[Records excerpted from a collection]
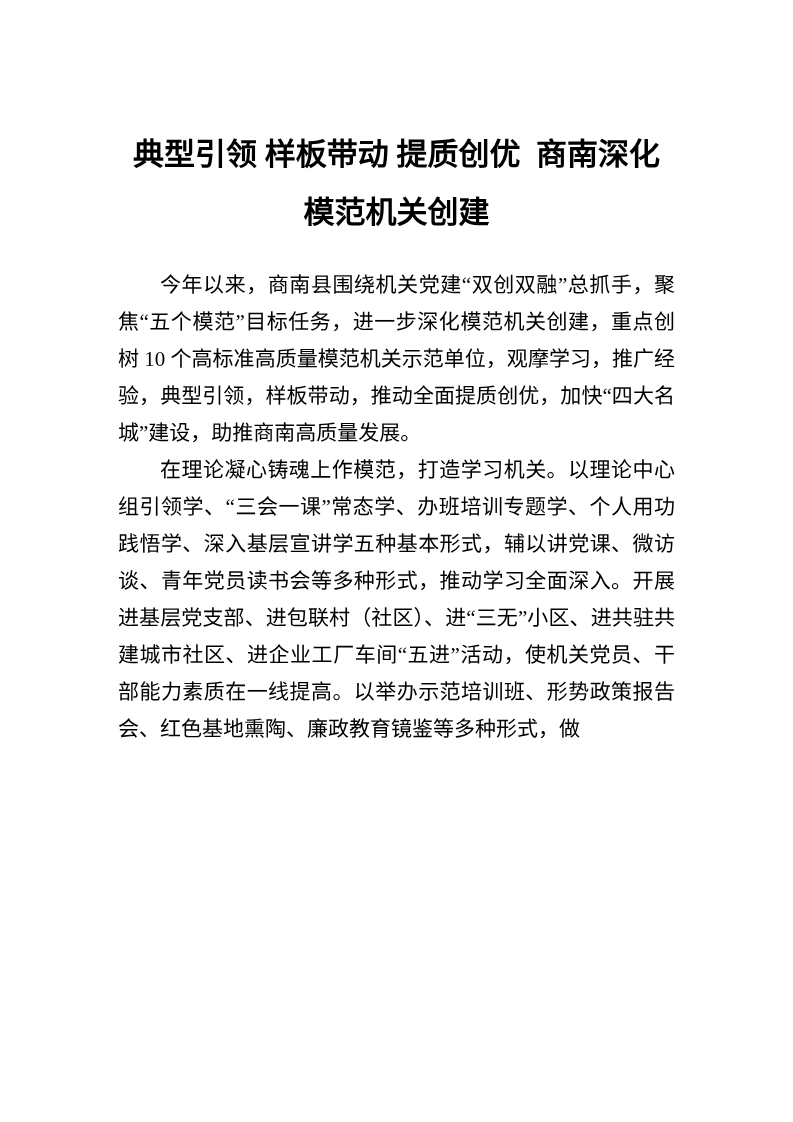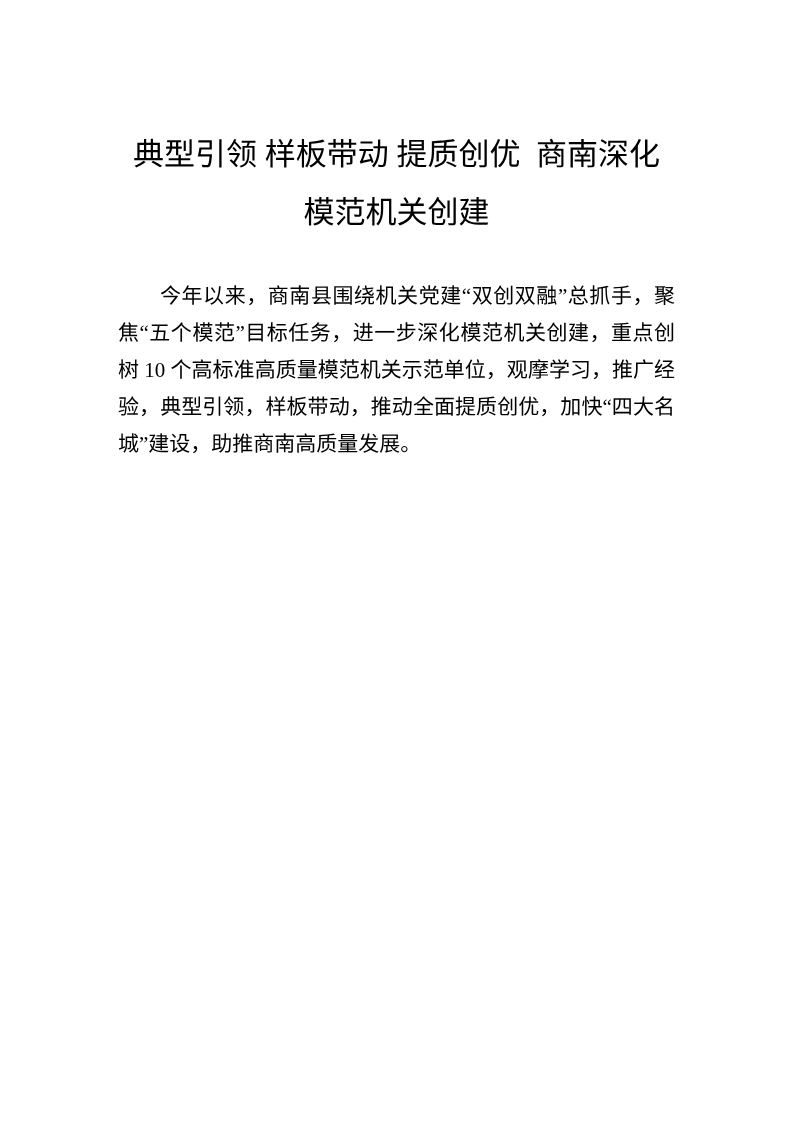--- a/index.html
+++ b/index.html
@@ -24,7 +24,7 @@
     font-family: "Liberation Serif", "DejaVu Serif", serif;
     font-size: 31px;
     line-height: 58px;
-    font-weight: 400;
+    font-weight: 700;
     text-align: center;
     color: #000000;
   }

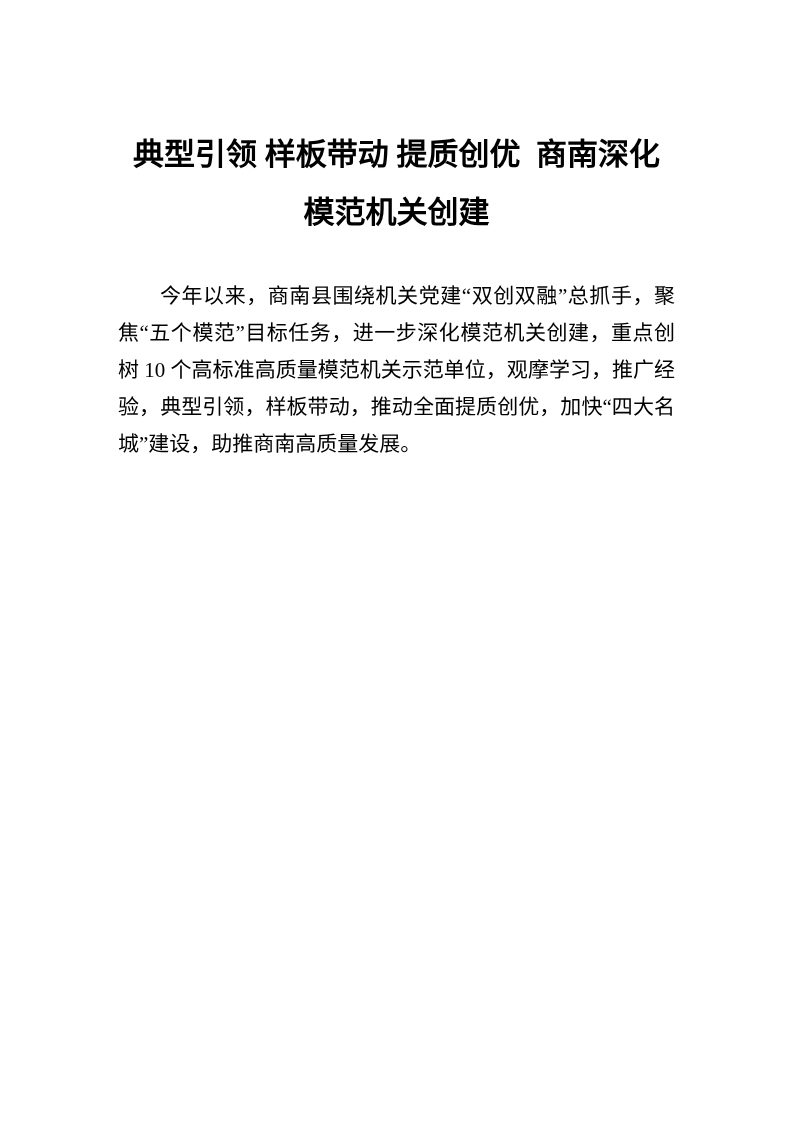--- a/index.html
+++ b/index.html
@@ -32,7 +32,7 @@
     white-space: pre-wrap; 
   }
   .doc-body {
-    margin-top: 36px;
+    margin-top: 25px;
     font-family: "Liberation Serif", "DejaVu Serif", serif;
     font-size: 21px;
     line-height: 37px;

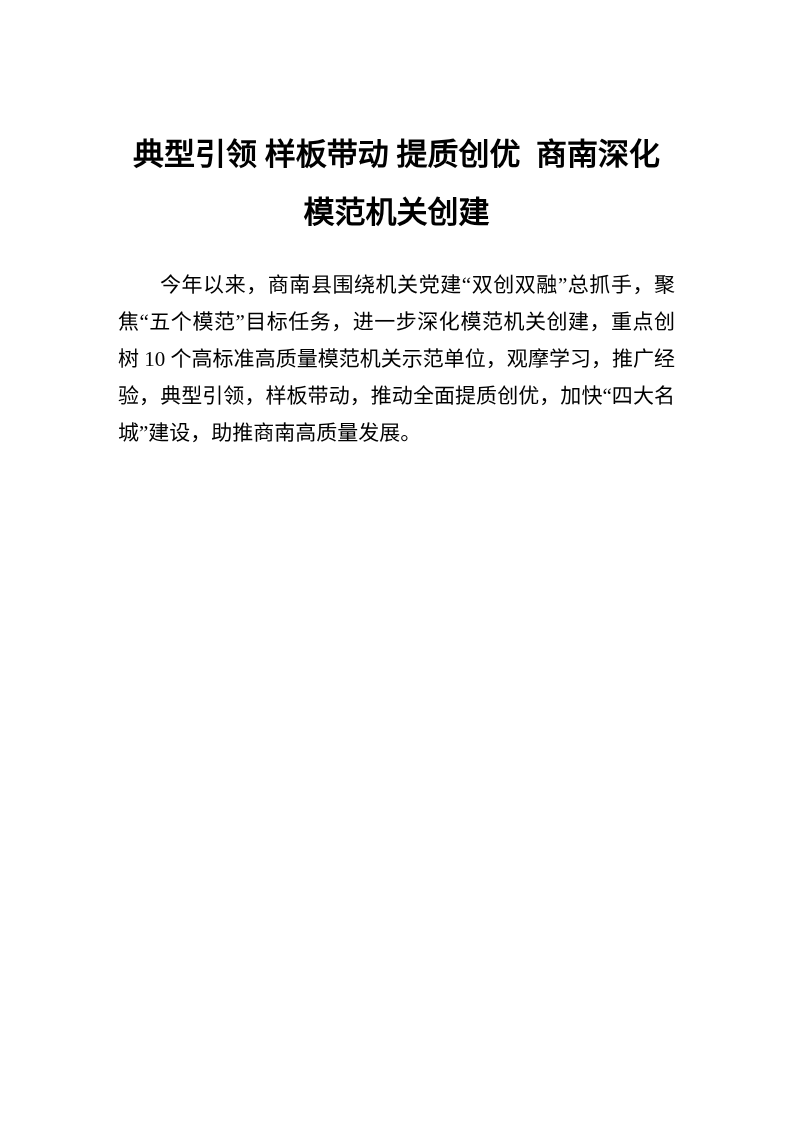--- a/index.html
+++ b/index.html
@@ -57,6 +57,7 @@
   </div>
   <div class="doc-body">
     <p>今年以来，商南县围绕机关党建“双创双融”总抓手，聚焦“五个模范”目标任务，进一步深化模范机关创建，重点创树 10 个高标准高质量模范机关示范单位，观摩学习，推广经验，典型引领，样板带动，推动全面提质创优，加快“四大名城”建设，助推商南高质量发展。</p>
+    <p>在理论凝心铸魂上作模范，打造学习机关。以理论中心组引领学、“三会一课”常态学、办班培训专题学、个人用功践悟学、深入基层宣讲学五种基本形式，辅以讲党课、微访谈、青年党员读书会等多种形式，推动学习全面深入。开展进基层党支部、进包联村（社区）、进“三无”小区、进共驻共建城市社区、进企业工厂车间“五进”活动，使机关党员、干部能力素质在一线提高。以举办示范培训班、形势政策报告会、红色基地熏陶、廉政教育镜鉴等多种形式，做</p>
   </div>
 </div>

[TASK ITEM]
Each entry above should be written out again exactly, without its pictures.

[ANSWER SPACE]
--- a/index.html
+++ b/index.html
@@ -24,7 +24,7 @@
     font-family: "Liberation Serif", "DejaVu Serif", serif;
     font-size: 31px;
     line-height: 58px;
-    font-weight: 400;
+    font-weight: 700;
     text-align: center;
     color: #000000;
   }

--- a/index.html
+++ b/index.html
@@ -32,7 +32,7 @@
     white-space: pre-wrap; 
   }
   .doc-body {
-    margin-top: 36px;
+    margin-top: 25px;
     font-family: "Liberation Serif", "DejaVu Serif", serif;
     font-size: 21px;
     line-height: 37px;

--- a/index.html
+++ b/index.html
@@ -57,6 +57,7 @@
   </div>
   <div class="doc-body">
     <p>今年以来，商南县围绕机关党建“双创双融”总抓手，聚焦“五个模范”目标任务，进一步深化模范机关创建，重点创树 10 个高标准高质量模范机关示范单位，观摩学习，推广经验，典型引领，样板带动，推动全面提质创优，加快“四大名城”建设，助推商南高质量发展。</p>
+    <p>在理论凝心铸魂上作模范，打造学习机关。以理论中心组引领学、“三会一课”常态学、办班培训专题学、个人用功践悟学、深入基层宣讲学五种基本形式，辅以讲党课、微访谈、青年党员读书会等多种形式，推动学习全面深入。开展进基层党支部、进包联村（社区）、进“三无”小区、进共驻共建城市社区、进企业工厂车间“五进”活动，使机关党员、干部能力素质在一线提高。以举办示范培训班、形势政策报告会、红色基地熏陶、廉政教育镜鉴等多种形式，做</p>
   </div>
 </div>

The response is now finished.